LD plot for chromosome 22. A 1000 x 1000 point array of LD calculations is shown. The table in the upper right shows the LD data for a very small region of the plot, demonstrating HDF's ability to allow one to easily select "slices" of datasets.
Chunking has many important benefits, two of which apply particularly to large LD arrays. Chunking makes it possible to achieve good performance when accessing subsets of the datasets, even when the chosen subset is orthogonal to the normal storage order of the dataset. If a very large LD array is stored contiguously, most sub-setting operations require a large number of accesses, as data elements with spatial locality can be stored a long way from one another on a disk, requiring many seeks and reads. With chunking, spatial locality is preserved in the storage structure, resulting in faster access to subsets. When a data subset is accessed, only the chunks that contain specific portions of the data need to be un-compressed. The extra memory and time required to uncompress the entire LD array are both avoided.

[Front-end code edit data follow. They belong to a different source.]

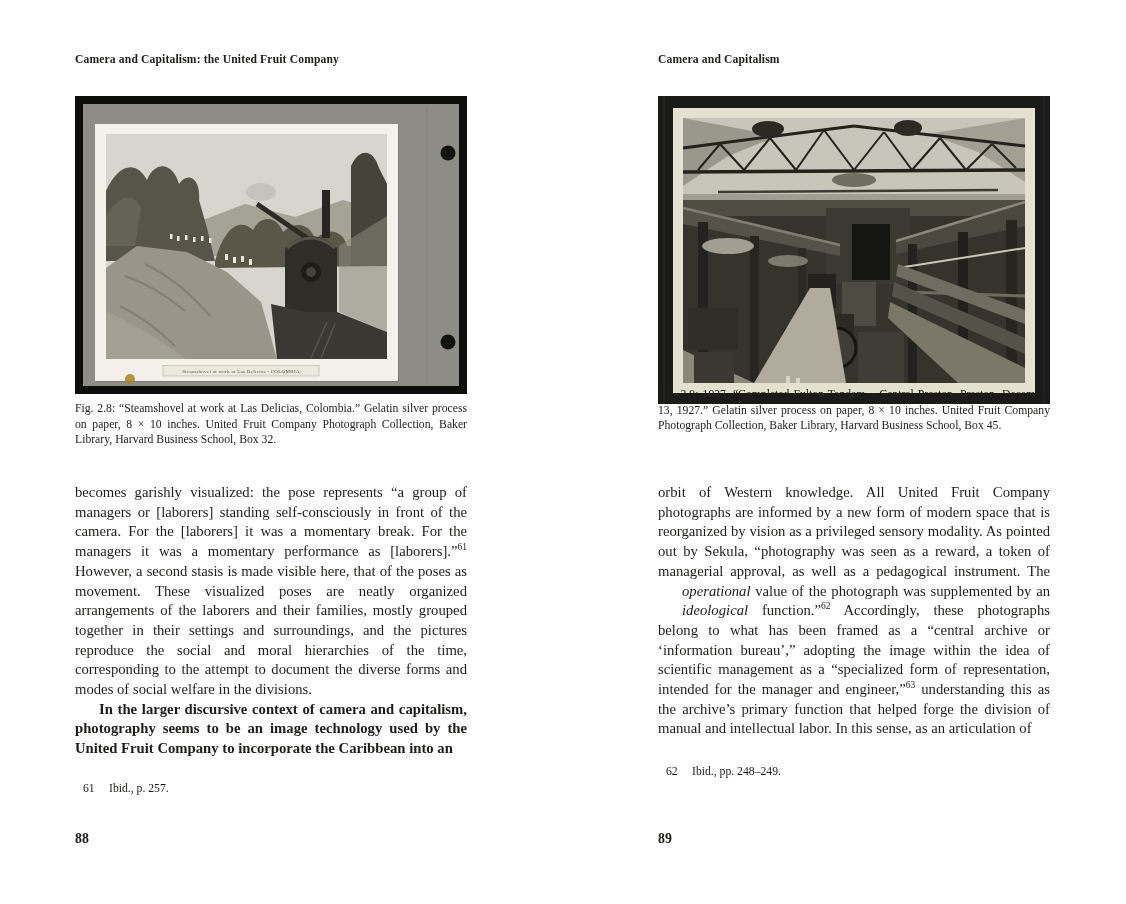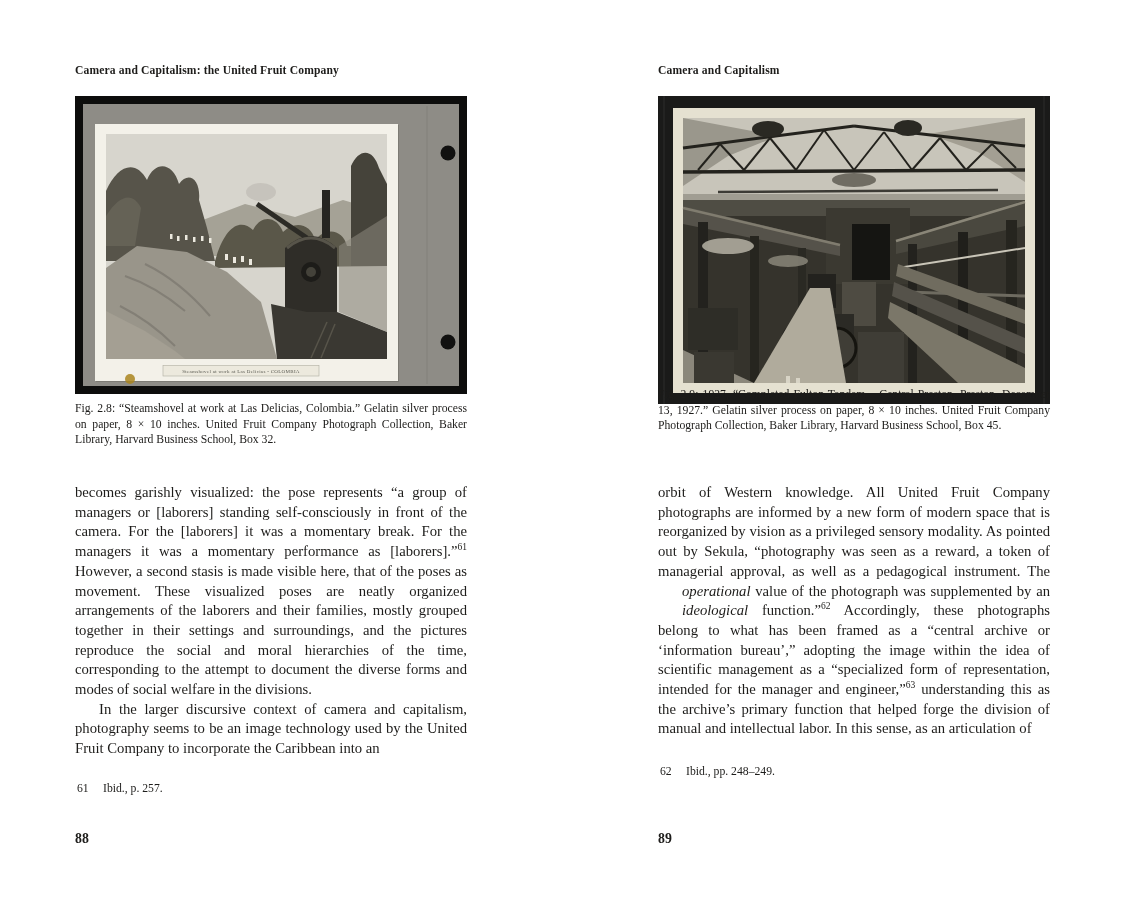"Camera and Capitalism: the United" .running-head { top: 64px -> 53px }
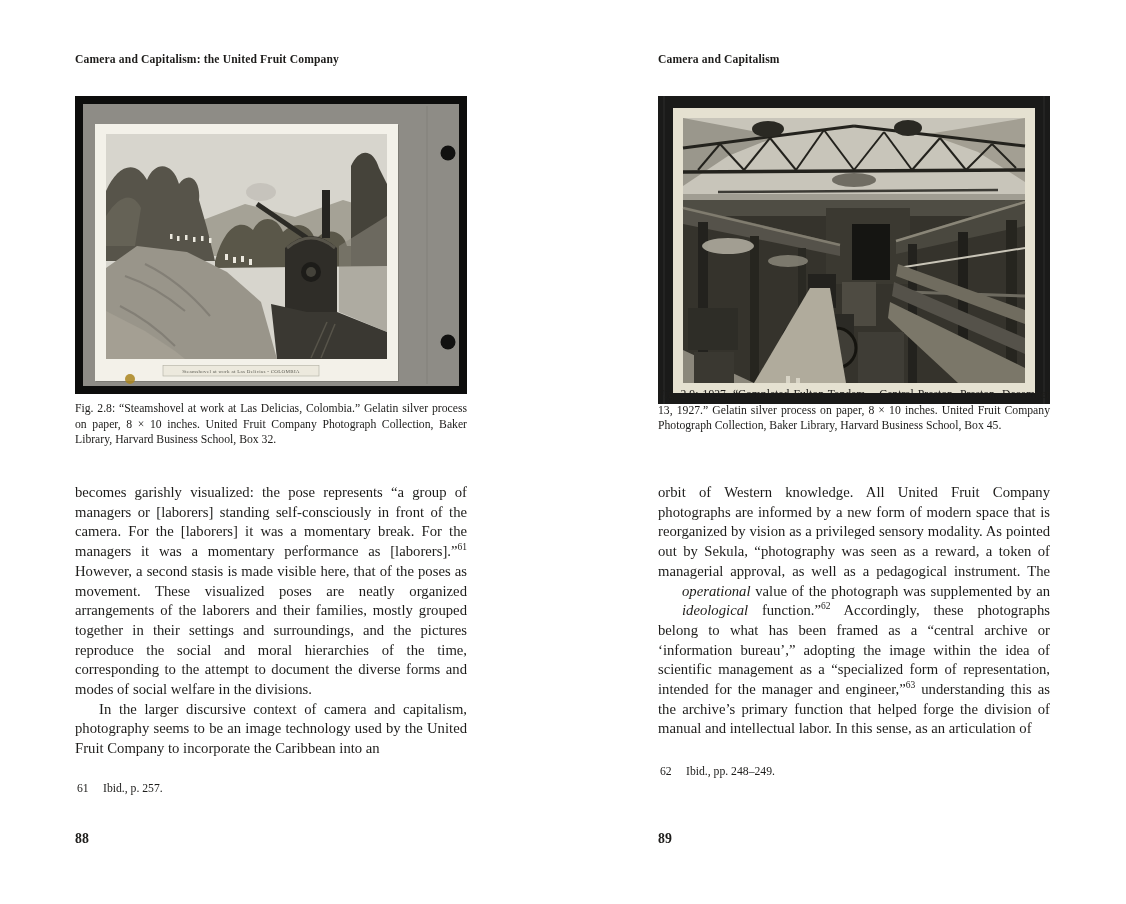"In the larger discursive context" .body-text p.indent { font-weight: none -> bold }
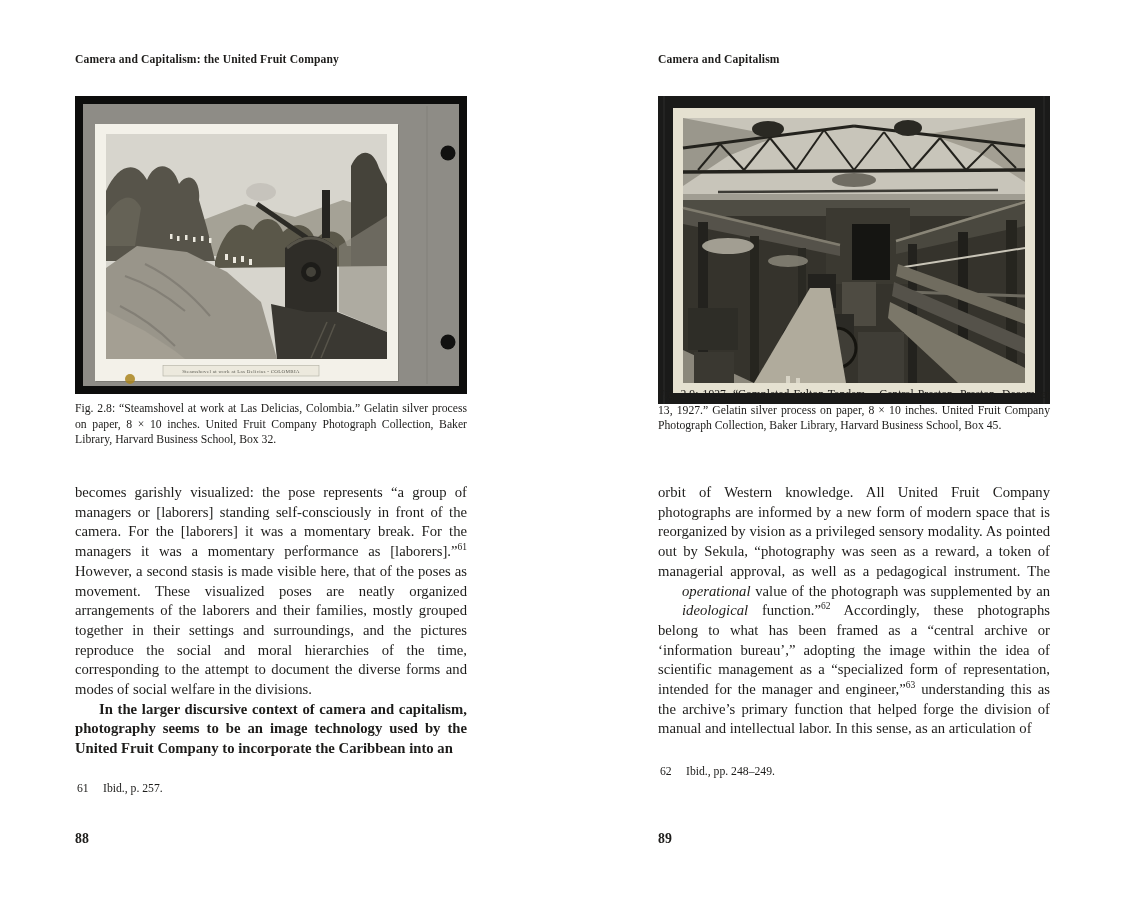"62 Ibid., pp. 248–249." .footnotes { left: 2px -> 8px }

Using both chunking and compression, HDF5 compressed the data in the chromosome 22 LD array from 5.2 gigabytes to 300 megabytes, a 17-fold decrease in storage space. Furthermore, the LD array was then immediately available for viewing in HDFView, where it was converted to an image with color intensity used to show higher linkage. The display also shows a table of LD values corresponding to a subset of the larger LD plot. In HDFView, one can "box" select a region of pixels from an image and use it to create a subset of data. This is an important feature, as it will be impossible to view an entire chromosome LD plot at single pixel resolution. Thus, a matrix of lower resolution regions will need to be created and viewed in HDFView. The lower resolution image can highlight regions of high LD and, using a tool like HDFView, one can then select those regions and drill down into the underlying data.

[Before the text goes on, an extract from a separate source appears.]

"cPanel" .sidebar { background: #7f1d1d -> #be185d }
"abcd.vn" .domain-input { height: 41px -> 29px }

HDF5 has many practical benefits for bioinformatics. As a standardized file technology data models can be implemented and tools like HDFView can be used to quickly visualize the organization of the data and results of computation. Computational scientists can develop new algorithms faster because they do not have to invest time developing new formats and new GUIs to view their data. The community can benefit because data become more portable. Finally, HDF is well suited for enhancing application performance through data compression, chunking, and memory mapping. Many of these features will become extremely valuable as Next Gen technologies push the volumes of data to higher and higher levels.